───── GIVEN DATA
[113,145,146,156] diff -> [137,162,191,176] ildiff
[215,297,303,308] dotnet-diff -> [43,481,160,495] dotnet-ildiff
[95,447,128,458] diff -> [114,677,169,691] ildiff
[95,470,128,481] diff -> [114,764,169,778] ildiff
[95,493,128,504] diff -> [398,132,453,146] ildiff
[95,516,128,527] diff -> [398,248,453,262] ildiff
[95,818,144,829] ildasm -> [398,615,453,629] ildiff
──────────
Transcribe every record above word for word.

[113,145,146,156] diff -> [137,162,191,176] ildiff
[215,297,303,308] dotnet-diff -> [43,481,160,495] dotnet-ildiff
[95,447,128,458] diff -> [114,677,169,691] ildiff
[95,470,128,481] diff -> [114,764,169,778] ildiff
[95,493,128,504] diff -> [398,132,453,146] ildiff
[95,516,128,527] diff -> [398,248,453,262] ildiff
[95,818,144,829] ildasm -> [398,615,453,629] ildiff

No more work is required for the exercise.